[Opening Records supplied section]

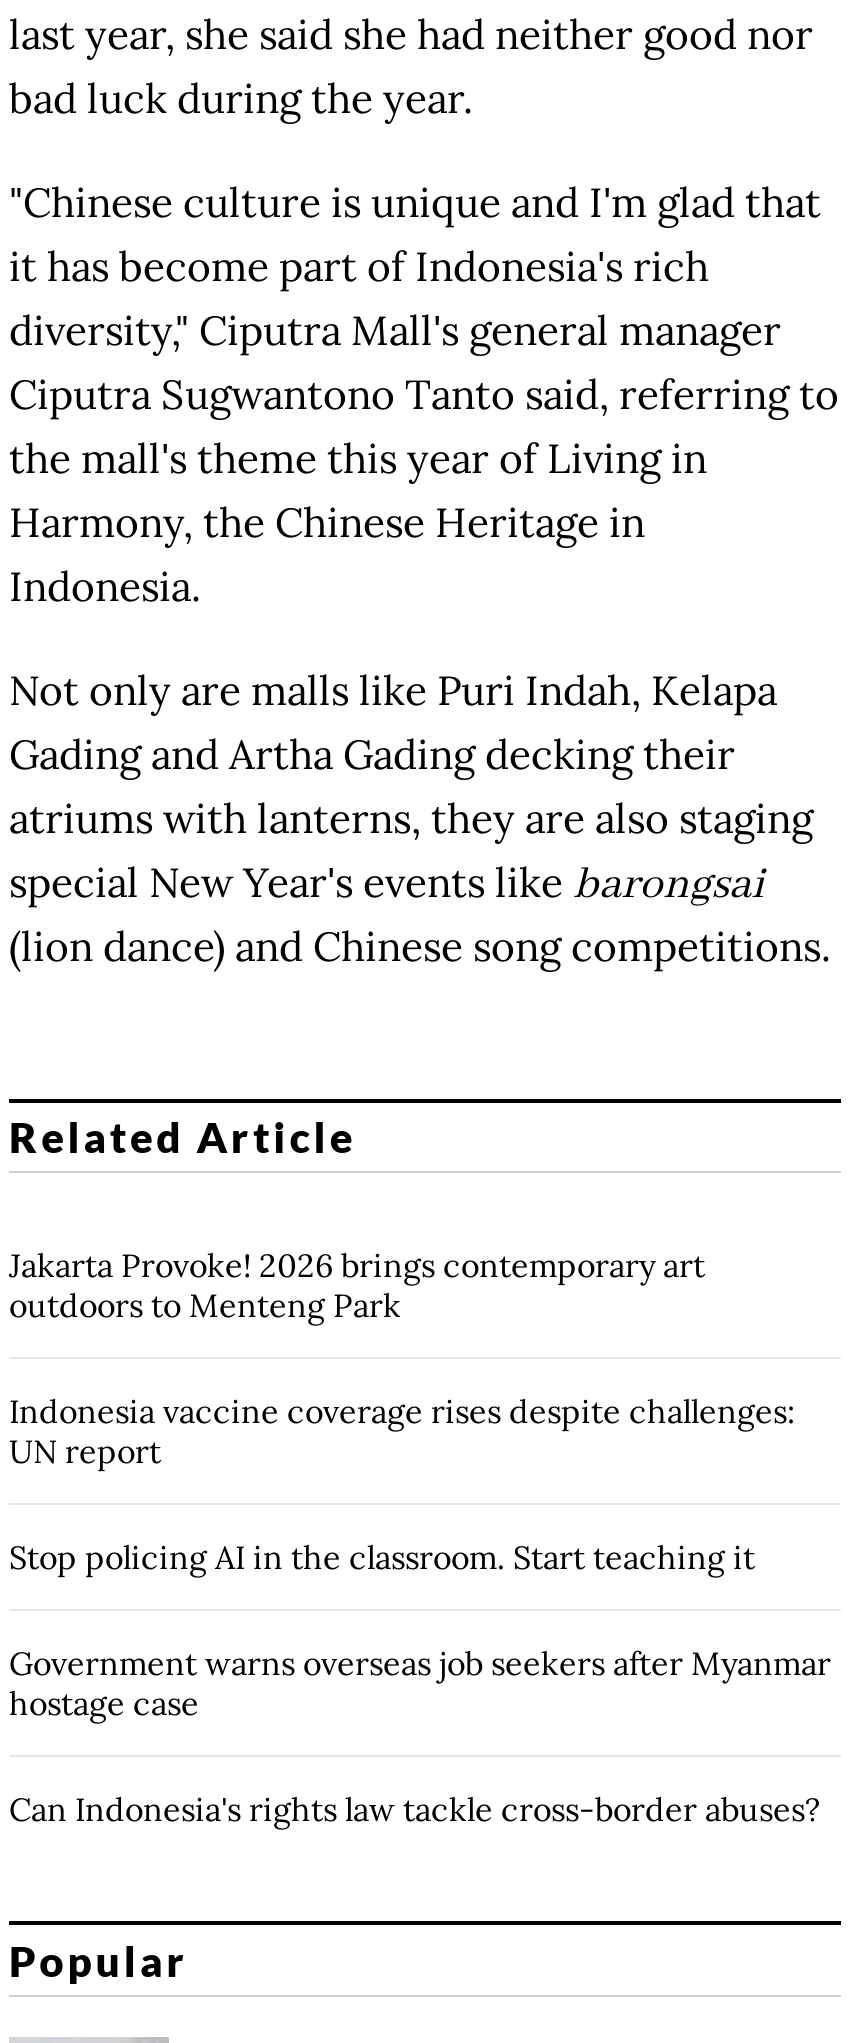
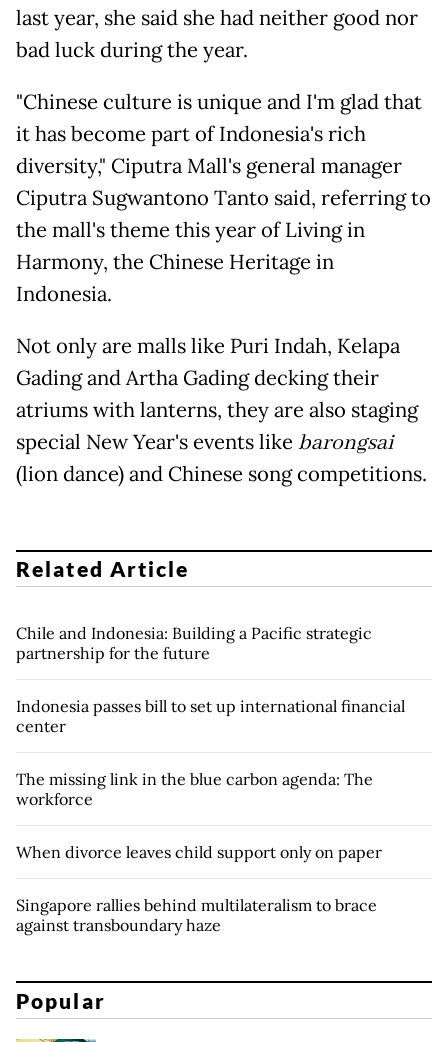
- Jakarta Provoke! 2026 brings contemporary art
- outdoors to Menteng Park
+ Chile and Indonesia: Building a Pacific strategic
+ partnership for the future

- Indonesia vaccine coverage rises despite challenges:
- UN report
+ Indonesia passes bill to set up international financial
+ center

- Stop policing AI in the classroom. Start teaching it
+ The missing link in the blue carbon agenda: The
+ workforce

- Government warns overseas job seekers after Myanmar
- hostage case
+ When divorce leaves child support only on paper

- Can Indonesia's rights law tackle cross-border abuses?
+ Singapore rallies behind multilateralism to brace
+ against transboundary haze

[Closing Records supplied section]

Work request ::
Copy out each line of the listing that contains the word "Indonesia".

Response for this exercise ::
+ Chile and Indonesia: Building a Pacific strategic
- Indonesia vaccine coverage rises despite challenges:
+ Indonesia passes bill to set up international financial
- Can Indonesia's rights law tackle cross-border abuses?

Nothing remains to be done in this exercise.